OPM FERS/CSRS Disability Retirement: Foreign Territory

Entering a foreign country often has the residual impact of a changed perspective, and an appreciation for what constitutes one’s life “in comparison” thereof.

Such a perspective had greater prevalence decades ago, perhaps, because of the disparity and disproportionate inequality of comparative international standards of living, whereas in recent times there has been the meteoric rise of the middle class in many other parts of the world.  The “East” has attempted to mimic the “West”; the “West” has embraced the “East”; everywhere, in fashion, movies, clothing and personalities, the differences between foreign lands and one’s own has become monolithic in its loss of individualization.

The proverbial “culture shock” has somewhat dissipated, because through telecommunication, the internet, Skype, constant following on Facebook and Twitter, the “new world order” of a singular character has emerged without the need for totalitarian imposition.  But such shock of a foreign culture can occur in an intra-cultural sense.

Thus, for Federal and Postal employees who suffer from a medical condition, such that the medical condition impacts one’s ability to perform the essential elements of one’s job, the crisis felt and the impact experienced is akin to culture shock, in that the foreign territory of physical incapacity or psychological turmoil becomes just as real and unfamiliar as entering a foreign country.

Further, for the uninitiated, the bureaucratic morass which one must encounter in preparing, formulating and filing for Federal Disability Retirement benefits, is often a complete and unalterable conundrum and puzzle for the Federal and Postal employee.  Such an experience, of course, is further magnified and exacerbated because of the crisis one experiences as a consequence of the medical condition itself.

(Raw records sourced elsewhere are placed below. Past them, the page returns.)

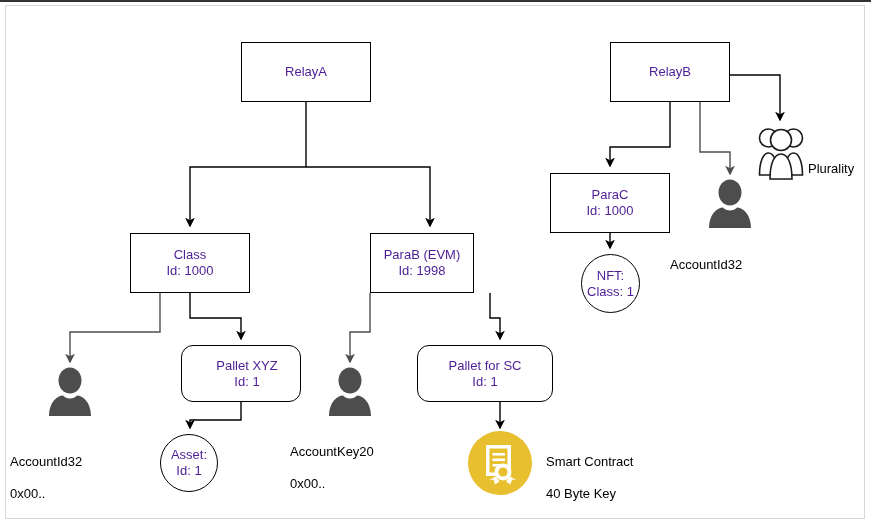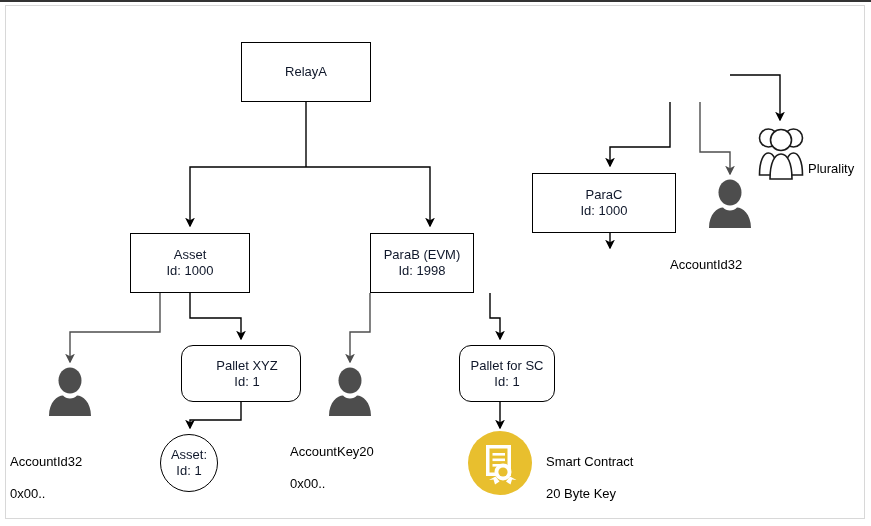--- a/index.html
+++ b/index.html
@@ -47,7 +47,7 @@
     align-items: center;
     justify-content: center;
     text-align: center;
-    color: #0f172a;
+    color: #4c1d95;
     font-size: 13px;
     line-height: 16px;
     background: #ffffff;

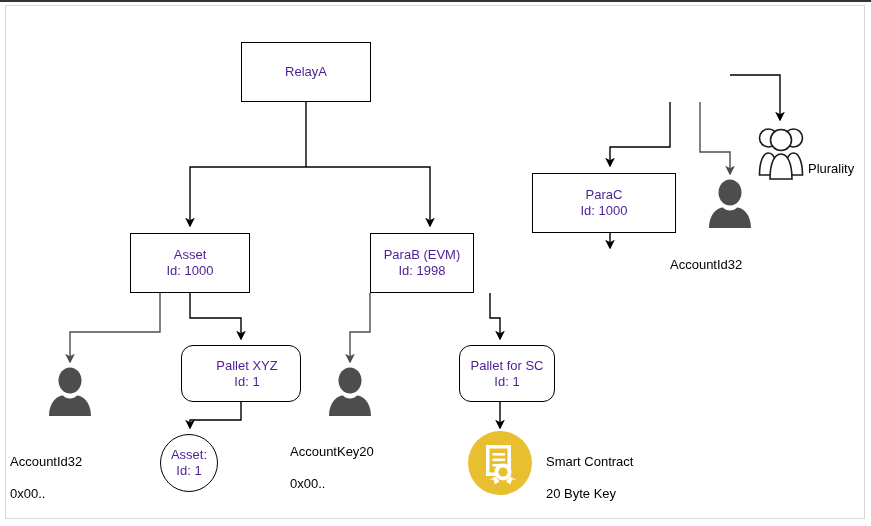--- a/index.html
+++ b/index.html
@@ -125,6 +125,9 @@
     <span>RelayA</span>
   </div>
 
+  <div class="node box" style="left:610px; top:42px; width:120px; height:60px;">
+    <span>RelayB</span>
+  </div>
 
   <div class="node box" style="left:130px; top:233px; width:120px; height:60px;">
     <span>Asset</span>

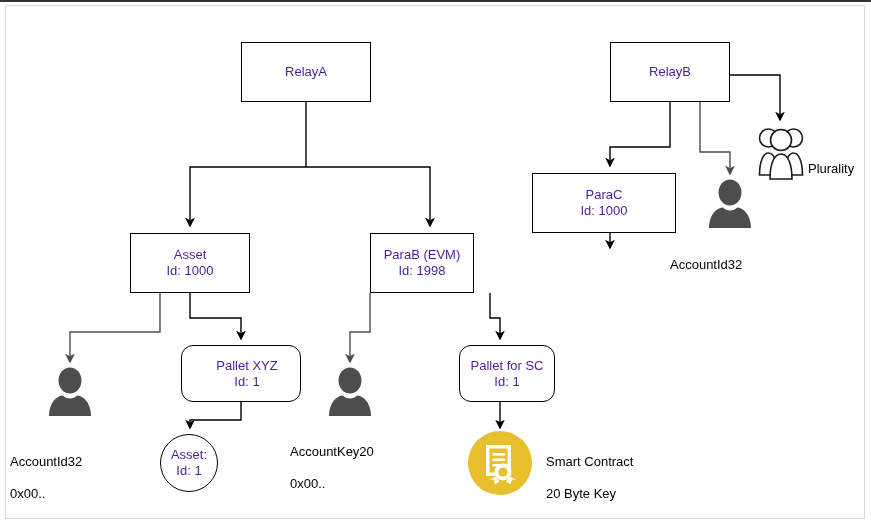--- a/index.html
+++ b/index.html
@@ -139,7 +139,7 @@
     <span class="line2">Id: 1998</span>
   </div>
 
-  <div class="node box" style="left:532px; top:173px; width:144px; height:60px;">
+  <div class="node box" style="left:550px; top:173px; width:120px; height:60px;">
     <span>ParaC</span>
     <span class="line2">Id: 1000</span>
   </div>

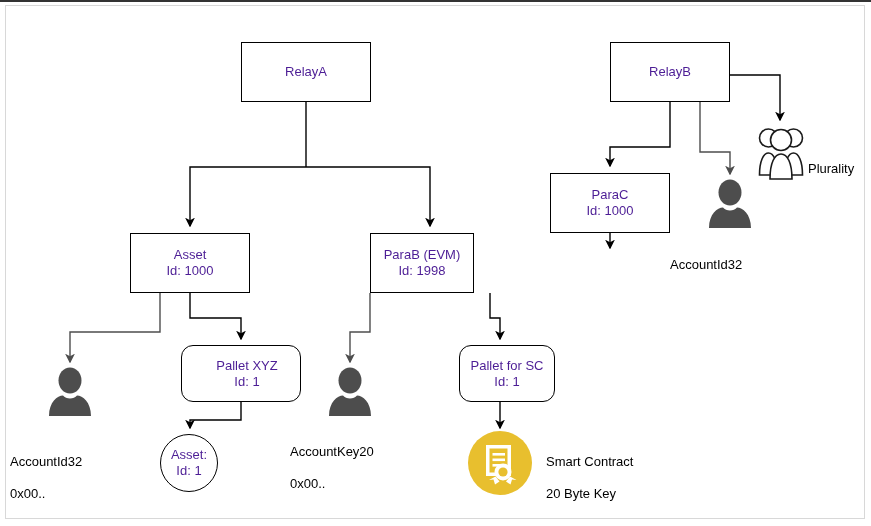--- a/index.html
+++ b/index.html
@@ -130,7 +130,7 @@
   </div>
 
   <div class="node box" style="left:130px; top:233px; width:120px; height:60px;">
-    <span>Asset</span>
+    <span>Class</span>
     <span class="line2">Id: 1000</span>
   </div>
 

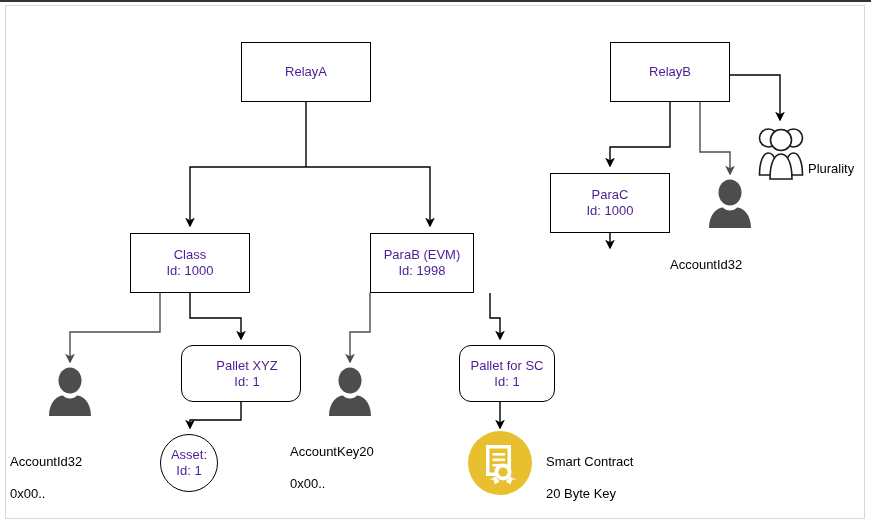--- a/index.html
+++ b/index.html
@@ -159,6 +159,10 @@
     <span class="line2">Id: 1</span>
   </div>
 
+  <div class="node circle" style="left:581px; top:254px; width:59px; height:59px;">
+    <span>NFT:</span>
+    <span class="line2">Class: 1</span>
+  </div>
 
   <div class="icon-node" style="left:45px; top:366px; width:50px; height:50px;">
     <svg viewBox="0 0 50 50" width="50" height="50">

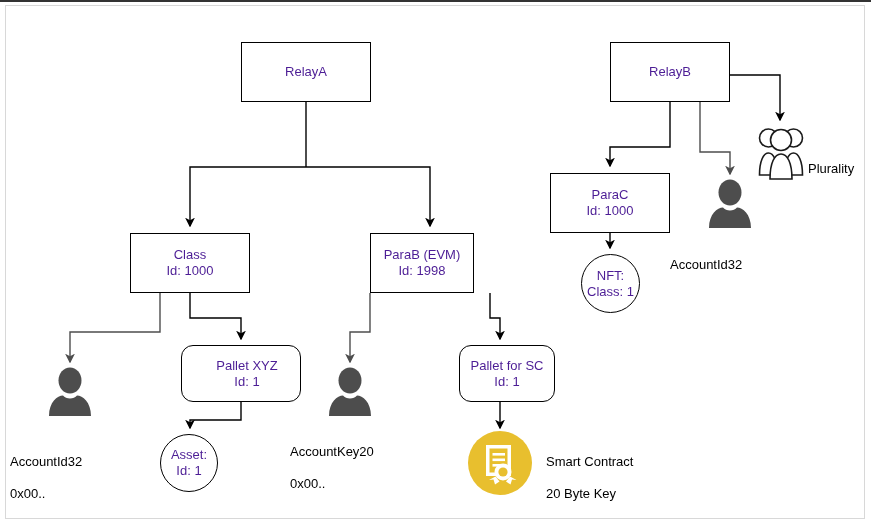--- a/index.html
+++ b/index.html
@@ -149,7 +149,7 @@
     <span class="line2">Id: 1</span>
   </div>
 
-  <div class="node rbox" style="left:459px; top:345px; width:96px; height:57px;">
+  <div class="node rbox" style="left:417px; top:345px; width:136px; height:57px;">
     <span>Pallet for SC</span>
     <span class="line2">Id: 1</span>
   </div>

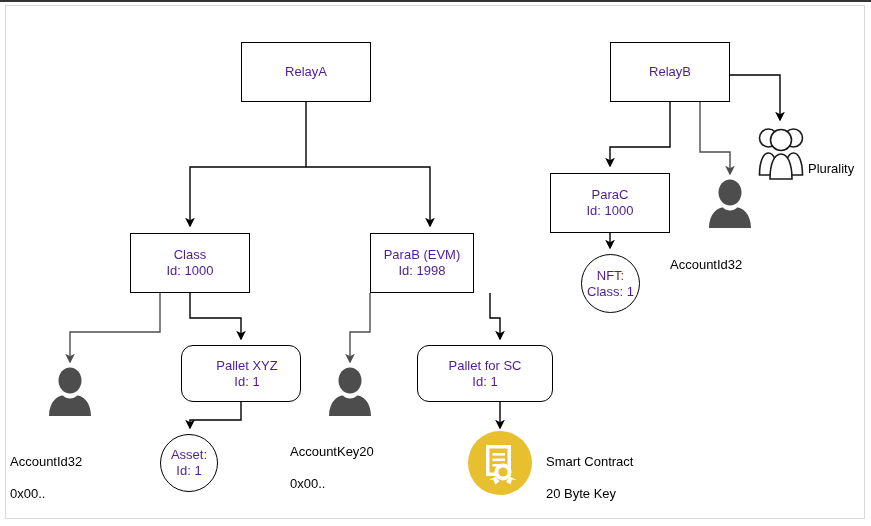--- a/index.html
+++ b/index.html
@@ -231,7 +231,7 @@
   </div>
   <div class="icon-label label-left" style="left:546px; top:438px; width:140px;">
     <span>Smart Contract</span><br>
-    <span>20 Byte Key</span>
+    <span>40 Byte Key</span>
   </div>
 
 </div>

For those Federal and Postal employees who are contemplating filing for Federal Disability Retirement, then, the experience itself is often like entering a foreign country; and, in such instances, it is often a good idea to consider obtaining the services of a tour guide.

Sincerely,

Robert R. McGill, Esquire

Federal and Postal Disability Retirement: The Unknown

Irrational fears reflect the extent of human imagination, and the creative capacity of the human species to engage in fantasies.  For, in the animal kingdom distinct from civilization, the ability to survive depends upon accurately assessing real-time dangers and impending surroundings and circumstances; to go after imaginary ones merely exhausts the reserves needed to battle against real dangers.

That is why the virtual world of modern video games is so detrimental to the proper development of children; experts miss the real point:  the world of make-believe is more exciting than the objective world we live in — witness which is preferable, real time deer hunting (a monotonous adventure at best), or being able to shoot at will at a video arcade.  But it is ultimately the unknown which haunts and stresses most.

For the Federal and Postal employee who must contend with the real issues of a debilitating medical condition, the unknown of one’s future; the unknown of the reaction of one’s agency; the unknown of when and what decision will be rendered by the U.S. Office of Personnel Management, is never as exciting as the virtual world of the video arcade, or as depicted in the privacy of sitting at one’s personal computer.

Filing for Federal Disability Retirement benefits from the U.S. Office of Personnel Management, whether under FERS or CSRS, is oftentimes a surreal experience; but it is never like a video game, because there are real-life consequences which result from the action, just as the medical condition itself is a reality which cannot be avoided, unlike the switch from virtual-reality to objective-reality, with the push of a button of one’s PC.

Sincerely,

Robert R. McGill, Esquire

Early Medical Retirement for Disabled Federal Workers: Systematic versus Haphazard

The latter term (“haphazard”) is marked by a lack of planning, and connotes a loss of direction and depicting disorderliness.  The first term in the bifurcated title represents a purposeful and planned event; one which possesses a goal from the beginning of an initiated process, and in an ordered manner, goes about to execute that goal by taking and completing pre-planned steps in order to reach that endpoint.

In preparing, formulating and filing for Federal Disability Retirement benefits from the U.S. Office of Personnel Management, whether under FERS or CSRS, it is important to approach the completion and filing of a Federal Disability Retirement application in a systematic manner, as opposed to a haphazard one.  By “systematic” does not necessarily mean “sequential”, however — as in the sequence of the standard forms which one receives in a packet of governmental forms.

Thus, for instance, if one simply picks up the 3112 series of forms, it would not make sense to fill out and complete 3112A first, then to send out the Physician’s Statement (3112C) to the doctor (side note:  this author has widely, systematically, and for some great amount of time, counseled against using the 3112C because of the potential wider consequences of allowing for unfettered access by the agency to a Federal or Postal Worker’s medical records, so be forewarned) for completion.

Indeed, to do so would not make any sense:  why would one complete questions about one’s own medical condition prior to having, in hand, medical reports from one’s own treating doctors?  By “systematic” does not mean getting the forms and filling them out in as quick a time frame as possible.

While completion of a Federal Disability Retirement packet is certainly a goal, a far greater goal is to prepare, formulate (systematically), and then file — but not in a haphazard manner.